Effects of Tasks on Information-Seeking Behavior in a Police Work Environment in the Context of Criminal Intelligence

Description: Although dominant effects of tasks on individuals' information-seeking behavior is accepted by many scholars, a limited number of studies has been conducted to reveal the nature of the relationship between tasks and information-seeking behavior. In their studies, some earlier researchers categorized tasks according to their complexity while others did the same according to the specifications of tasks. Two of the groundbreaking researchers in this area are Katriina Byström and Kalervo Järvelin who contributed to the understanding of the relationship between task complexity and information-seeking behavior. However, their findings also need empirical support for theory growth. In response to this need, this study attempts to test Byström and Järvelin's findings through a research using different research methods and applied in a police work environment. Other than providing empirical support for theory growth, this research is also expected to contribute to the understudied area of police information-seeking behavior. Both qualitative and quantitative data were collected from the participants who came from traffic, homicide, and anti-terrorism divisions of Ankara, Eskisehir, and Kirikkale Police Departments in Turkey. The participants identified terrorism cases as the most complex cases to solve, followed by homicide and traffic accident cases.
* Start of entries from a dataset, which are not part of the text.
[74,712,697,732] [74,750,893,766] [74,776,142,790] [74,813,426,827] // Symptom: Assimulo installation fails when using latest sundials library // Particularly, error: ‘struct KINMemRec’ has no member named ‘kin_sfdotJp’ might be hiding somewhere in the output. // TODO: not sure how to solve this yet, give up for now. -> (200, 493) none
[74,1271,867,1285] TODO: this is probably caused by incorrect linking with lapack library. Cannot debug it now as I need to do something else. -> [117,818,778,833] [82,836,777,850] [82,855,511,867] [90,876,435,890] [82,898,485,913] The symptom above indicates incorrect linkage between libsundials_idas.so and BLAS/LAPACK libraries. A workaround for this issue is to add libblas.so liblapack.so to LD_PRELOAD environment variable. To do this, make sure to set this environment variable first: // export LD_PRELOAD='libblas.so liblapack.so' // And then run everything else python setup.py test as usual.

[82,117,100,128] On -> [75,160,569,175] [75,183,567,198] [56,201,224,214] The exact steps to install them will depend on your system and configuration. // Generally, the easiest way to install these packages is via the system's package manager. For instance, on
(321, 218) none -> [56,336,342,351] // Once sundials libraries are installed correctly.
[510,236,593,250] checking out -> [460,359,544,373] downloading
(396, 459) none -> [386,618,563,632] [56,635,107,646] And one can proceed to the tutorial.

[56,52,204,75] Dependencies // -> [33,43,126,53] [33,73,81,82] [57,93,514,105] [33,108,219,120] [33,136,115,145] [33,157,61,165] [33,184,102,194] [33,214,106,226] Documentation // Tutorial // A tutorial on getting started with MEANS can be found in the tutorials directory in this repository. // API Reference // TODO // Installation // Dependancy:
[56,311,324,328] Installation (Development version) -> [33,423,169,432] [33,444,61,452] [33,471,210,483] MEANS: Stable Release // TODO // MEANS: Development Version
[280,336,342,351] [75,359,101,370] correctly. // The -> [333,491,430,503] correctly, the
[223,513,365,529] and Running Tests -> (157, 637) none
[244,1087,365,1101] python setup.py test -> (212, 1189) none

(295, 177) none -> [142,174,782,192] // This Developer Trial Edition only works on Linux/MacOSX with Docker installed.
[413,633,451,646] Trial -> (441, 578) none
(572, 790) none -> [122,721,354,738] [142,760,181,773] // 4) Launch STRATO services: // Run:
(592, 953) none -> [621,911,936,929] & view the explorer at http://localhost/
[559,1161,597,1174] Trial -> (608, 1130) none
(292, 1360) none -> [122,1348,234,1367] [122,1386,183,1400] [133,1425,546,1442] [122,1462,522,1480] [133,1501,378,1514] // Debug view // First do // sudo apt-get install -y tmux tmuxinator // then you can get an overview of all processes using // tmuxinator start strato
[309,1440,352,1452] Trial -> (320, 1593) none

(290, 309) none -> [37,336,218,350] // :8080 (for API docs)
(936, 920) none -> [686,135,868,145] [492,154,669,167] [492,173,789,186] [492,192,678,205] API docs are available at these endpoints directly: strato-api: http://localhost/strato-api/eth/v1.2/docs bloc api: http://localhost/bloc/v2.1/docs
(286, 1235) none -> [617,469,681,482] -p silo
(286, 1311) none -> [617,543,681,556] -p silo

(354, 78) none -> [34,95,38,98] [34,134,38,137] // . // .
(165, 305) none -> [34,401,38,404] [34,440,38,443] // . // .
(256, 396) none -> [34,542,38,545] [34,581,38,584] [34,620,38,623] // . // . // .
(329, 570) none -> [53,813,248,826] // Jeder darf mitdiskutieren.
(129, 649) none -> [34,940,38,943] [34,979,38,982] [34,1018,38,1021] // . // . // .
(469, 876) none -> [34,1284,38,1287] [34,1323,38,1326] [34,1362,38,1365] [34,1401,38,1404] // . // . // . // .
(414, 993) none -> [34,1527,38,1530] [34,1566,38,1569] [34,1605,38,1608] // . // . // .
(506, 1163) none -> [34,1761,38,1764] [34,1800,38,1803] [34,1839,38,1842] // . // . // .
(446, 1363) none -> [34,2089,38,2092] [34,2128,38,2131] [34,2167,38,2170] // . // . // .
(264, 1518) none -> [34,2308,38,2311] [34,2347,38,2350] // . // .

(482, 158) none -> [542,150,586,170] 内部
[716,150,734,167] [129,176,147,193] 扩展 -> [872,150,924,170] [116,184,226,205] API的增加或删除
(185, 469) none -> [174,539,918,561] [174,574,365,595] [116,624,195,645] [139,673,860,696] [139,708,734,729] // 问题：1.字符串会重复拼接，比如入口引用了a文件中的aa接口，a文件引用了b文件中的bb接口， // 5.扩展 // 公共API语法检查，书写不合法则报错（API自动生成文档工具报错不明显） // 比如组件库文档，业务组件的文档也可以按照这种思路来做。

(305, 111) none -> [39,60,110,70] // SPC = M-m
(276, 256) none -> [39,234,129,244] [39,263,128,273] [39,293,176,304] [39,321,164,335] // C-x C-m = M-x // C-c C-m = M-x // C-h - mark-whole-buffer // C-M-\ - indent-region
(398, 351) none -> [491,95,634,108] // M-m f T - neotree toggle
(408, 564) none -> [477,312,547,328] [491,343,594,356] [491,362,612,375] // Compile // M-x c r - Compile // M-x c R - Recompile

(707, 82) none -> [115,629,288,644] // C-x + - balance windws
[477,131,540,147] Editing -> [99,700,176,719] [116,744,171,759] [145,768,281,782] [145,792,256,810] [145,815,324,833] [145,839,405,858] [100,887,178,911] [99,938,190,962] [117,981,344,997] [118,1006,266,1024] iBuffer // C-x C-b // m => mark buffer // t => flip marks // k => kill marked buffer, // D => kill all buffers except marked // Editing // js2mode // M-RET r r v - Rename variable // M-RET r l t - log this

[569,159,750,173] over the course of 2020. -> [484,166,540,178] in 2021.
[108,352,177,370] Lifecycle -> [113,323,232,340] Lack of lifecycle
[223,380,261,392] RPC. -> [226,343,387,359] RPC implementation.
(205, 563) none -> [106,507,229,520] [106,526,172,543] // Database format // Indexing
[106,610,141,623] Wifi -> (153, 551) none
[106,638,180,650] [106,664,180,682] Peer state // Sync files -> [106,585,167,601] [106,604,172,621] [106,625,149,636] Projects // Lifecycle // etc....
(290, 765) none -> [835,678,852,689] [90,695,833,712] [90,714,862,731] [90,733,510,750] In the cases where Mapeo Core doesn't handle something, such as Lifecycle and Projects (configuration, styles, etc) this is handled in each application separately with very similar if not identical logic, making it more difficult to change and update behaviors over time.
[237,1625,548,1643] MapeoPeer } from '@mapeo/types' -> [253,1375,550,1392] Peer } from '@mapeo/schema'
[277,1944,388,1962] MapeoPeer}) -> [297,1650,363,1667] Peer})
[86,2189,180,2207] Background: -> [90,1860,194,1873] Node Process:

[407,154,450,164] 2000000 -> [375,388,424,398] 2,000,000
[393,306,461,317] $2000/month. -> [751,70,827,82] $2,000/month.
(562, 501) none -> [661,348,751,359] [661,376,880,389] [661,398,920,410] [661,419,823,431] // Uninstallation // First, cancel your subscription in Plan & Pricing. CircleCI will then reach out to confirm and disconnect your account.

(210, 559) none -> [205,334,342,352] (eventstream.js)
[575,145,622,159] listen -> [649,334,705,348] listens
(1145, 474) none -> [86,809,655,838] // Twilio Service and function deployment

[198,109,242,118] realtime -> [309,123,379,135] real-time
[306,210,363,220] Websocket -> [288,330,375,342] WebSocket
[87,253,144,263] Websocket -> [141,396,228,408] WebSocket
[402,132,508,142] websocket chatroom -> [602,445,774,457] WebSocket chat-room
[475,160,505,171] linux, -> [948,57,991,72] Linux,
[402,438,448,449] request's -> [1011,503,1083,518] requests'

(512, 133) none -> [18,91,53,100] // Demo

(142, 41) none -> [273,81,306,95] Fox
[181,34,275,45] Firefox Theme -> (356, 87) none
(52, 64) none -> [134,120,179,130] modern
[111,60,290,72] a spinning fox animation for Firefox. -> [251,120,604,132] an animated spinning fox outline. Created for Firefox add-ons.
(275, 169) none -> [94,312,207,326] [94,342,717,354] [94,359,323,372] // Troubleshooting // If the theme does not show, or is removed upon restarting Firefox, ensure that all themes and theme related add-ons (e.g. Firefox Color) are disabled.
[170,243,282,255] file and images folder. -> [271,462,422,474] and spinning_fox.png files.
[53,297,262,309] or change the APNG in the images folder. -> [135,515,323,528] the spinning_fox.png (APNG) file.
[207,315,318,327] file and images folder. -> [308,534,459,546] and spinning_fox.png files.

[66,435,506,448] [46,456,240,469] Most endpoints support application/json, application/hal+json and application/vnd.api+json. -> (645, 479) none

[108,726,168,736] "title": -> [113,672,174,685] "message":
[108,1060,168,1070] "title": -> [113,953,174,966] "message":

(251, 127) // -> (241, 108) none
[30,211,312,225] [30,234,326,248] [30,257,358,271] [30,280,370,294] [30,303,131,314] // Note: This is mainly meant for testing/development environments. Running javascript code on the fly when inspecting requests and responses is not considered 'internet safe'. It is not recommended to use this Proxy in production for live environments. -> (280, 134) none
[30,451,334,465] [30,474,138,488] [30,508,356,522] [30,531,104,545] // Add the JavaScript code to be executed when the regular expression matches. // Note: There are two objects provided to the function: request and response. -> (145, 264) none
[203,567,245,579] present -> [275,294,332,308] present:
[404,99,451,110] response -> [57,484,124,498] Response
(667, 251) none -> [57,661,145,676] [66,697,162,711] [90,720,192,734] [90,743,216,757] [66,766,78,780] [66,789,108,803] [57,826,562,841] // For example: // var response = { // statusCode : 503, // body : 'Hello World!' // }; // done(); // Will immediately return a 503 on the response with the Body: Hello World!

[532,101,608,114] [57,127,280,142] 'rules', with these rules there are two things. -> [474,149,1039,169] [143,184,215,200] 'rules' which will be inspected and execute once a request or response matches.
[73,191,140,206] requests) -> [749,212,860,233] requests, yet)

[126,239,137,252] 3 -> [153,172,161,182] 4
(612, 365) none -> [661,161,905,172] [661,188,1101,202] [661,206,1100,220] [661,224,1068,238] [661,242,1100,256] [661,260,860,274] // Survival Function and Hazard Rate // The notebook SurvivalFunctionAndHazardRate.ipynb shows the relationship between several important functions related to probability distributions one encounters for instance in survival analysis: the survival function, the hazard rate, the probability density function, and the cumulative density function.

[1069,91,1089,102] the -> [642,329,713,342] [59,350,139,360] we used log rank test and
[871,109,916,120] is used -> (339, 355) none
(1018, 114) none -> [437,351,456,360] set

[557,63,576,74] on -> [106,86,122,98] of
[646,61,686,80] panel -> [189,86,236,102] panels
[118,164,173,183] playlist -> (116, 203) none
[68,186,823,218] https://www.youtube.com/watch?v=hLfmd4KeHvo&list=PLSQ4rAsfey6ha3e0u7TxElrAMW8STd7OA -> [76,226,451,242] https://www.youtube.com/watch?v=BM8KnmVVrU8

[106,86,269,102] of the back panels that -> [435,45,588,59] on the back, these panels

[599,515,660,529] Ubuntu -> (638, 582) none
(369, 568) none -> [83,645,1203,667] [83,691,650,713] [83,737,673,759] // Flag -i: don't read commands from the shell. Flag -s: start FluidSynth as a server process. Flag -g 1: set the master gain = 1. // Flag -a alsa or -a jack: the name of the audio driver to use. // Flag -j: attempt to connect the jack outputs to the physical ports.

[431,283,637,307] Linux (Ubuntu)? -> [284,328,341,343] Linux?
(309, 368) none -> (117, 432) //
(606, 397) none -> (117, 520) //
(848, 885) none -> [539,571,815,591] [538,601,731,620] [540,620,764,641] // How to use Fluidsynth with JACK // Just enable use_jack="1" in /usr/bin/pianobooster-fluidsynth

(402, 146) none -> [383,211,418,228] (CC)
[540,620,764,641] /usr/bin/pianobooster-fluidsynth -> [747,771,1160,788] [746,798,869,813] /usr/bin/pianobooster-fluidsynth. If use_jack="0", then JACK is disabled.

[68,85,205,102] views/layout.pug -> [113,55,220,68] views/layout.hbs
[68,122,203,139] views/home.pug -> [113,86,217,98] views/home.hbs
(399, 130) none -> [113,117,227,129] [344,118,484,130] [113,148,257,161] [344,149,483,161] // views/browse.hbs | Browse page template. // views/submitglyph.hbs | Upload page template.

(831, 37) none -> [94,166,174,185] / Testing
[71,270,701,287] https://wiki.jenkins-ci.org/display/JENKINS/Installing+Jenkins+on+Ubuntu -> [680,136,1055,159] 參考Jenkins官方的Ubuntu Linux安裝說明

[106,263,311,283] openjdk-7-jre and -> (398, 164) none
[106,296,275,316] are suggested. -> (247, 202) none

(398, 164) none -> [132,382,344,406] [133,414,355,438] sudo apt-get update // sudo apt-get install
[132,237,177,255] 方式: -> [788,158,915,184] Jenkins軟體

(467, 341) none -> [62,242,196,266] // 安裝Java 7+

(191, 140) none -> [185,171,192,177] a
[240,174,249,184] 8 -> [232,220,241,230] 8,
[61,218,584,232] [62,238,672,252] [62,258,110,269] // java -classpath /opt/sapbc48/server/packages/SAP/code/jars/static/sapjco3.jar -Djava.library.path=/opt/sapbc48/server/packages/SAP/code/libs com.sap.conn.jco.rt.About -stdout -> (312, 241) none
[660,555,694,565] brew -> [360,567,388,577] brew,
Differences in the information-seeking behavior of three groups of police officers were examined through qualitative and quantitative data analysis. Oneway ANOVA technique and post hoc comparisons were used to analyze the quantitative data. In addition to shedding light on information-seeking behavior of police officers investigating related cases in Turkey, the results provided support for Byström and Järvelin's findings. For instance, the officers investigating more complex tasks used significantly more information sources than the others, while the use of external information sources was significantly higher in more complex cases.